Parallèlement, les avoirs publics russes bloqués en Occident dépassent 300 milliards de dollars, essentiellement sous la forme de réserves de change de la banque centrale russe (316 milliards au 31 décembre 2021). En octobre dernier, le Groupe de travail international sur les sanctions russes publiait un papier justifiant leur confiscation en fonction d’une interprétation du droit international appliquée précédemment lors de la première guerre du Golfe, lors de la reconstruction du Koweit, sur la résolution de l’Assemblée générale de l’ONU d’un retrait immédiat de l’armée russe d’Ukraine et sur un jugement de la Cour internationale de justice exigeant l’arrêt immédiat des opérations militaires. Dans plusieurs Etats (pays du G7, Union européenne notamment), des mécanismes juridiques sont graduellement mis en place pour permettre ces confiscations.

Proches de Poutine et profiteurs de guerre

La question des avoirs privés est autrement plus complexe: un citoyen, une entité russe ne peut pas être considéré comme responsable de la guerre. Ses avoirs doivent par conséquent être préservés. Il en va différemment pour les personnes dont la responsabilité est directement et concrètement engagée. L’on pense au chef des milices Wagner, engagées dans les combats sur le front du Donbass, le milliardaire Evgueni Prigojine, du premier cercle autour de Vladimir Poutine.

On peut aussi inclure des exemples moins évidents mais sanctionnés quand même comme Alisher Usmanov, qui a «activement soutenu matériellement et financièrement les responsables russes de l’annexion de la Crimée et de la déstabilisation de l’Ukraine et qui en a activement soutenu la politique», comme l’indique sa fiche sur la liste des sanctions publiée par le Secrétariat d’Etat à l’économie (Seco). C’est un des milliardaires russes qui a particulièrement apprécié d’être basé en Suisse, notamment par l’utilisation de sociétés et de trusts et par ses relations avec 27 banques suisses dont Crédit Suisse et Julius Baer.

Opposition des banques

Les banques n’ont évidemment aucun intérêt à ce que les avoirs de personnes sanctionnées soient confisqués. Cela démolirait l’image séculaire d’une Suisse coffre-fort de toutes les fortunes mondiales, bien ou mal acquises. L’un de leurs meilleurs arguments de vente pour attirer des grandes fortunes du monde entier se verrait décrédibilisé instantanément. D’où leur lobbyisme attentif au Palais fédéral pour éviter toute saisie d’avoirs gelés. Et s’épargner tout effort sérieux pour aider les autorités à identifier les avoirs de leurs clients mis sous sanctions, ce qui a contribué à ce que 7 milliards de francs seulement ont été trouvés.

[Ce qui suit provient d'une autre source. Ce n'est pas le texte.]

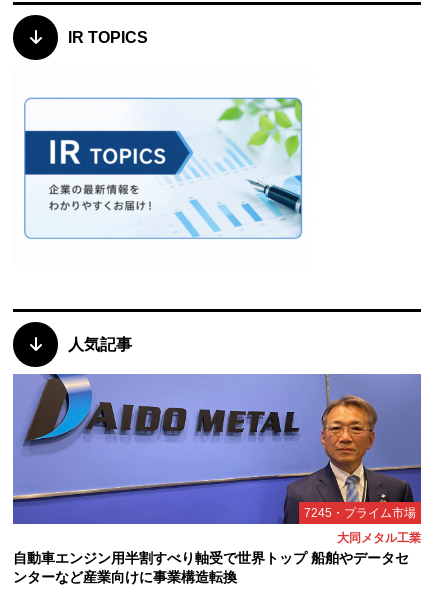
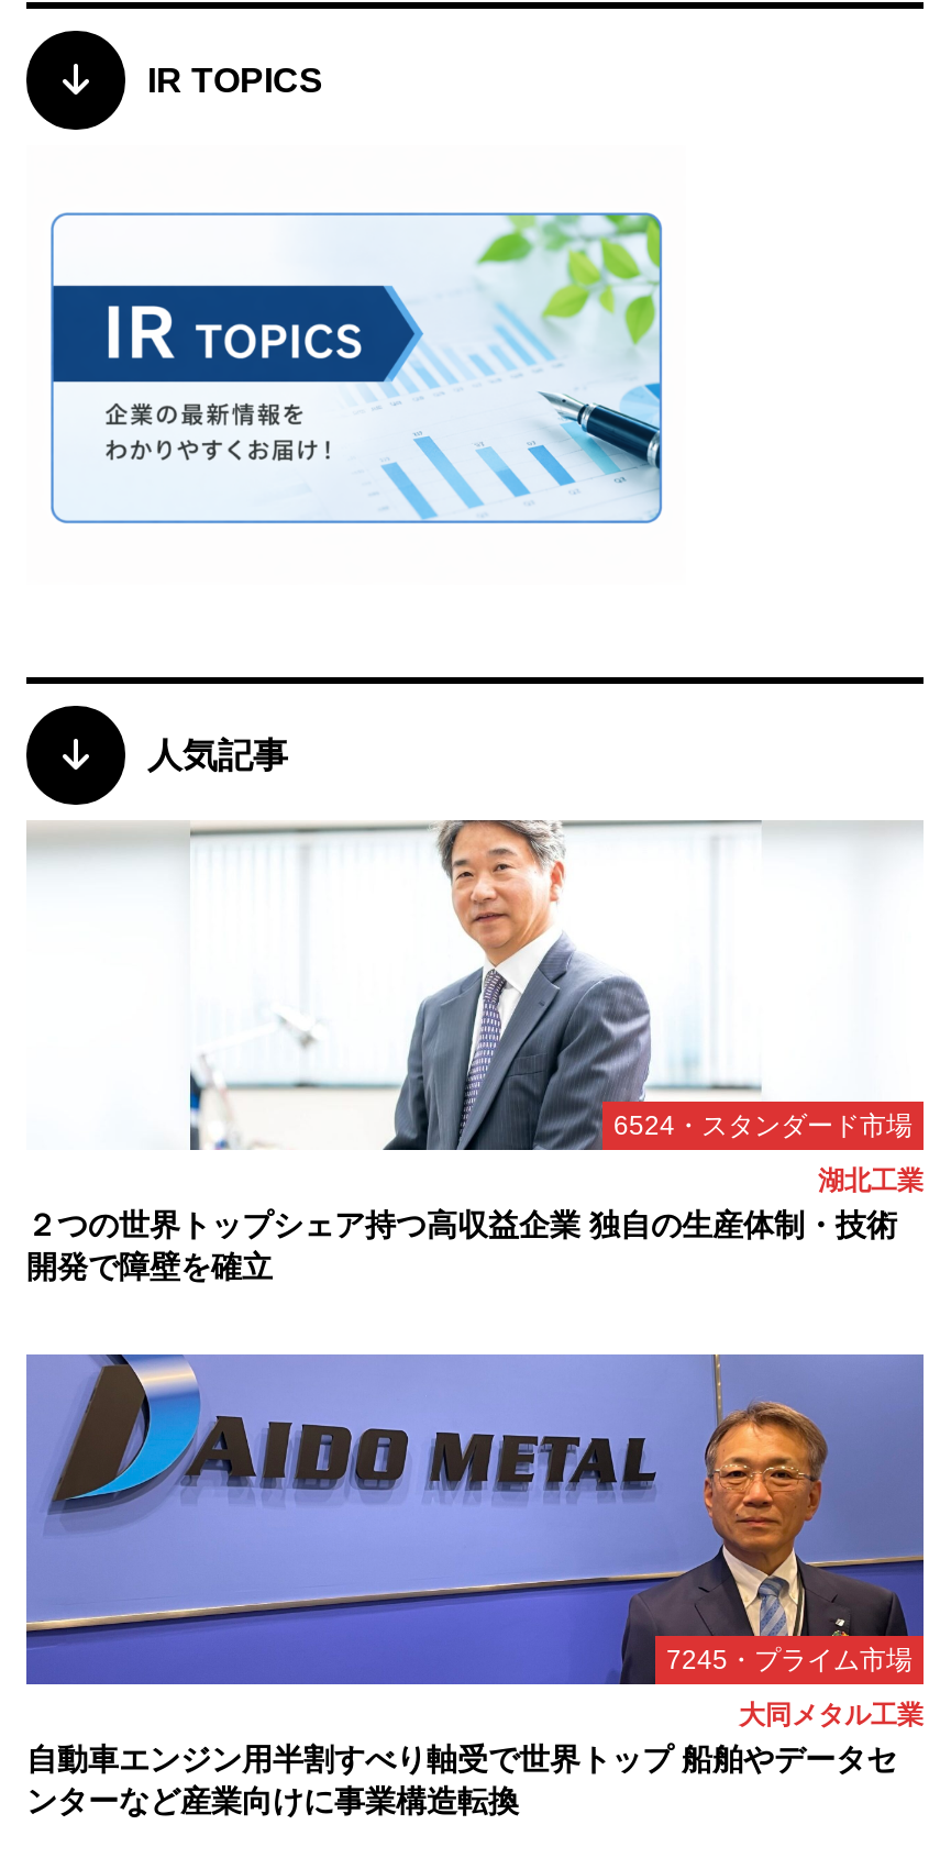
none -> [26,818,924,1283] [image] | 6524・スタンダード市場 | 湖北工業 | ２つの世界トップシェア持つ高収益企業 独自の生産体制・技術 | 開発で障壁を確立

Le Conseil fédéral reste néanmoins prudent: il sait, depuis la fin du secret bancaire, qu’il est moins pire de dire «non» aux banques qu’aux grands pays voisins. Aussi, il a «pris note» du caractère illicite, à la lumière du droit actuel, d’une confiscation des avoirs privés, ainsi que le présentait son groupe de travail. Mais il ne ferme pas la porte à une évolution de ce même droit. Si, par exemple, les Etats-Unis et l’Union européenne se décidaient à quand même utiliser la fortune personnelle des richissimes Russes sanctionnés pour financer la reconstruction de l’Ukraine, on n’imagine pas qu’il attendrait très longtemps pour faire de même. Quoi qu’en disent les banques.